One & One is an American 1970s ASCAP award-winning original off-Broadway musical comedy by Dianne Adams (music and lyrics), Fred Bennett (book), and Richard O'Donnell (book, music and lyrics).

==Production==

One & One is a musical comedy that was produced by the Broadway-Times Theatre, Co.. Musical numbers were staged by Roger Braun, musical direction was by Dianne Adams, and the production was directed by Jim Payne. It opened November 15, 1978 at The Carter Theatre, 250 West 43rd Street in the heart of Times Square.

One & One previewed in New York City at the Carter Theatre (formally the Bert Wheeler Theatre) for over six months before officially opening on November 15, 1978. On opening night, Dianne Adams was 19, Richard O’Donnell was 22, and Fred Bennett was 24 years old.
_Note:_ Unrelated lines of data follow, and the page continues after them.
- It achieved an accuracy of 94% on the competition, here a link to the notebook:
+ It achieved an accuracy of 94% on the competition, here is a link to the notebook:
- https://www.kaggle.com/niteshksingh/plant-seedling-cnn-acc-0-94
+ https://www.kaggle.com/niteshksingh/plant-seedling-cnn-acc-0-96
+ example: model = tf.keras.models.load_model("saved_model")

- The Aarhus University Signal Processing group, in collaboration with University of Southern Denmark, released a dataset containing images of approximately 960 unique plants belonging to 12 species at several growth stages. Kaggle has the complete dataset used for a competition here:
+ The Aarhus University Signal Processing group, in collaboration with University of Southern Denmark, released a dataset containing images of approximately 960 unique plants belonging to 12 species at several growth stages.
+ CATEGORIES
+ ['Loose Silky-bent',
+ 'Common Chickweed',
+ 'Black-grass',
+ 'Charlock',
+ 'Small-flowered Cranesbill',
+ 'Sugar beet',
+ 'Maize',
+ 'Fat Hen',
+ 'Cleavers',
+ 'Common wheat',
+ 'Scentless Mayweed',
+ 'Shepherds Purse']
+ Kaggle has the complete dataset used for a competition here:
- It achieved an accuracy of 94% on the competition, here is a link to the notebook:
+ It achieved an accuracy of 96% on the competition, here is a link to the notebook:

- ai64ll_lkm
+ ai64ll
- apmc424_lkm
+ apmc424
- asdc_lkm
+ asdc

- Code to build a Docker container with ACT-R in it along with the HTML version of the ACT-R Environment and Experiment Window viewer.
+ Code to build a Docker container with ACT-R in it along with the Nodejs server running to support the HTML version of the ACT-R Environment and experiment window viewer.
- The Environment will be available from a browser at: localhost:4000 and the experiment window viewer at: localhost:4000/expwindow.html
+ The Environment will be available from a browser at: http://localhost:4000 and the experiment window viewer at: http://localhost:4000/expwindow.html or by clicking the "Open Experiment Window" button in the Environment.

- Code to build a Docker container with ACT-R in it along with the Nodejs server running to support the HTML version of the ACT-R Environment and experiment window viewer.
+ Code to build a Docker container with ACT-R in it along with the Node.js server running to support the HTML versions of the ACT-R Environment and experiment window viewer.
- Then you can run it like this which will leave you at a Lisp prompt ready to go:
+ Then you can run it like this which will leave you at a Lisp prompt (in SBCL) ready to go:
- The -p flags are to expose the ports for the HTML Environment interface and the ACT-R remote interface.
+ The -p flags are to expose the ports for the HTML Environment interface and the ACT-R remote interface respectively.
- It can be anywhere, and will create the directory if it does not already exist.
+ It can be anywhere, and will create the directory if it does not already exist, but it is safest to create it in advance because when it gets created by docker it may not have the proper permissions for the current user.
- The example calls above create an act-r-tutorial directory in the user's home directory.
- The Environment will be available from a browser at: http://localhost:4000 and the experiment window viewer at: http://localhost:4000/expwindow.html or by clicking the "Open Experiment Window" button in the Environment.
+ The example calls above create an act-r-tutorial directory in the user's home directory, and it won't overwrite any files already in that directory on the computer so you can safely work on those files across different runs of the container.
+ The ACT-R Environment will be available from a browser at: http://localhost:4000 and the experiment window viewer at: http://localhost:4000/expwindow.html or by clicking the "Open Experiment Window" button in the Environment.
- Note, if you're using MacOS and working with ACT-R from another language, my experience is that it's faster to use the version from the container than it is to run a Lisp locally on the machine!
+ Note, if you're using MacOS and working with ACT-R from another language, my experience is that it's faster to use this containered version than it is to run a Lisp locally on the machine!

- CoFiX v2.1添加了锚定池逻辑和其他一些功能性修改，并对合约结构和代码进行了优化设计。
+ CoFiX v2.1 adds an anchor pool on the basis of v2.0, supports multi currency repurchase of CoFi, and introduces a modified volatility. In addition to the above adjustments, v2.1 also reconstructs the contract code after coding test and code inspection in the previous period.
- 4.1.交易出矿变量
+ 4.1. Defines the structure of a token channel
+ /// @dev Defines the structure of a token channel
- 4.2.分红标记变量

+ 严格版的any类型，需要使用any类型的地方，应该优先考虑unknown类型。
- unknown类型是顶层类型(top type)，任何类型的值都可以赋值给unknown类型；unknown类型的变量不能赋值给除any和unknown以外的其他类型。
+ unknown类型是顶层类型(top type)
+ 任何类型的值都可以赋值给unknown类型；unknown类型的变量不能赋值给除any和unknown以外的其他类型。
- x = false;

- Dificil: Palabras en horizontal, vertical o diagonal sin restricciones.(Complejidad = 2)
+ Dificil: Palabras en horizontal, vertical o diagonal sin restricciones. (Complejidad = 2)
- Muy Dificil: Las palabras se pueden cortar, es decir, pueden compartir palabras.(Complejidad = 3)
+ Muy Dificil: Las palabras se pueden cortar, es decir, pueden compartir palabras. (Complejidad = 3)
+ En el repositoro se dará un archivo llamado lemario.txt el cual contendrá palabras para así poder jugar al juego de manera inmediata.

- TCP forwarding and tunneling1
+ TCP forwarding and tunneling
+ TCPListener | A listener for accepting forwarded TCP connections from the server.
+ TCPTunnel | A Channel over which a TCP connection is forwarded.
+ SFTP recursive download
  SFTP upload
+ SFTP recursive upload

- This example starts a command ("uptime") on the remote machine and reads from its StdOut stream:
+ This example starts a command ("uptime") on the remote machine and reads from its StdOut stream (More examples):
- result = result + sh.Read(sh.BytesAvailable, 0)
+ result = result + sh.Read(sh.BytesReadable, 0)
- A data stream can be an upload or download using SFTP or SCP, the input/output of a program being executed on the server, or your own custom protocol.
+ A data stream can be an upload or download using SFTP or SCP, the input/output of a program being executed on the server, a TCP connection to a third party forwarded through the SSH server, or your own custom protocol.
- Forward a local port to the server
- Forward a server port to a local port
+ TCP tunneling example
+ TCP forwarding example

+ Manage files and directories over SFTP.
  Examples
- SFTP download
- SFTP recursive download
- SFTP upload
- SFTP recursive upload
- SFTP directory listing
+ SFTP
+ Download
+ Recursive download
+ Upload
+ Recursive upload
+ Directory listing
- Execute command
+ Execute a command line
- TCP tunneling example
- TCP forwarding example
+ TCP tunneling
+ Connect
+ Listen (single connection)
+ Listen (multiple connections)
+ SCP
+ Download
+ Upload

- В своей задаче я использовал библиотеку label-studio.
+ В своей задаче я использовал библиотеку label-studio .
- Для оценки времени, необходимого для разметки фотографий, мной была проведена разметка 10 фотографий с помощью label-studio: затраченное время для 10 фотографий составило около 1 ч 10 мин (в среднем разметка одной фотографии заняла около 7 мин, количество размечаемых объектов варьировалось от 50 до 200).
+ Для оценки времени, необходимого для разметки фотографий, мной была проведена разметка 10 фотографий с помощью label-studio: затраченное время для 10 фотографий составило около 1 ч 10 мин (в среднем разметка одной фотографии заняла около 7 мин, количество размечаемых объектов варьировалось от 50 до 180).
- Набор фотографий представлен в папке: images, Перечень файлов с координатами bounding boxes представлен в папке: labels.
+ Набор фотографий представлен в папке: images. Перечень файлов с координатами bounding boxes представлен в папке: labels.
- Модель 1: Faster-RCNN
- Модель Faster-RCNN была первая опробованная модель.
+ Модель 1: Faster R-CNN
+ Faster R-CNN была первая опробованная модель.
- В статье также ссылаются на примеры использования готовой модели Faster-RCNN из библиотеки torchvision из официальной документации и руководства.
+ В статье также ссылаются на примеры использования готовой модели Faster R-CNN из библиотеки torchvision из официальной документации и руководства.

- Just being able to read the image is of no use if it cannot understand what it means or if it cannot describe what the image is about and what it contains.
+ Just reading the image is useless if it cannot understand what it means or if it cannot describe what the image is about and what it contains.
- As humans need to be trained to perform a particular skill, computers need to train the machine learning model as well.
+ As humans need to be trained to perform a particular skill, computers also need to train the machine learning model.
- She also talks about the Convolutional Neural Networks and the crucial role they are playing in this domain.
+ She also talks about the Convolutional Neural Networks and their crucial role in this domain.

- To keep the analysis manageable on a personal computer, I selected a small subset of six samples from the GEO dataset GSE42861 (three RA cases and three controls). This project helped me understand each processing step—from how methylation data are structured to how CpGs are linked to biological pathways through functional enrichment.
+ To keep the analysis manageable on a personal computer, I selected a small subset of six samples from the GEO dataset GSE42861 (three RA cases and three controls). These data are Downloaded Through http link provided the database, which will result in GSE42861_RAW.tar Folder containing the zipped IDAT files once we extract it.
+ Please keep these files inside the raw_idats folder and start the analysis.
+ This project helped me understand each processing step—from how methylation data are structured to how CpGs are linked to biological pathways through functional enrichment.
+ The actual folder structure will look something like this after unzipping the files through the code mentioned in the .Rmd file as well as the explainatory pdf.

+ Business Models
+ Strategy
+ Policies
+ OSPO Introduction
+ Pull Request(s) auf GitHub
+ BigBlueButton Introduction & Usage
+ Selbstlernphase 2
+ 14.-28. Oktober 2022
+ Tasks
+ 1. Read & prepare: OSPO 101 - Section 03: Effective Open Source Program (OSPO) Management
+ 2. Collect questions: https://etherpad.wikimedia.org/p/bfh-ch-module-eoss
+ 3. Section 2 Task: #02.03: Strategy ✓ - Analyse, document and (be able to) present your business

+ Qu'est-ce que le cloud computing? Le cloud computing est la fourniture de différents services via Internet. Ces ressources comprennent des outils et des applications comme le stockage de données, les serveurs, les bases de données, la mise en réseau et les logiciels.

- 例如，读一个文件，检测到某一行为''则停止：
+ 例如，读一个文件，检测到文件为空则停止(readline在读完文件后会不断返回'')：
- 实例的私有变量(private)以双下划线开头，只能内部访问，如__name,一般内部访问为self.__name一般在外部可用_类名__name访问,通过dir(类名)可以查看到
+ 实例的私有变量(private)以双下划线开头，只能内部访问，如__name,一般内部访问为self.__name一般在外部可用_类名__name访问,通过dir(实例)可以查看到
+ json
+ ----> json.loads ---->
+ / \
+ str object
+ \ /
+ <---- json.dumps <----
One & One officially launched the Broadway-Times Theatre Company, dedicated to producing original musicals.

==Synopsis==
One & One tells the story of a fading song and dance team Majeski & O’Reily that are forced to take on a woman partner to boost their notoriety. An old childhood friend, Julie Allyn, has blossomed into a talented beauty; they both fall in love with her with disastrous results. Through the decline of Vaudeville to the rise of the big Hollywood musicals, One & One is an homage to American entertainment with “...as good a score as any on Broadway today.”

== History ==
In 1976, while attending Mansfield University, Dianne Adams (music and lyrics), Fred Bennett (book), and Richard O’Donnell (book, music, and lyrics) met, all sharing their adoration for the bygone years of Vaudeville, Burlesque, and the great MGM musicals.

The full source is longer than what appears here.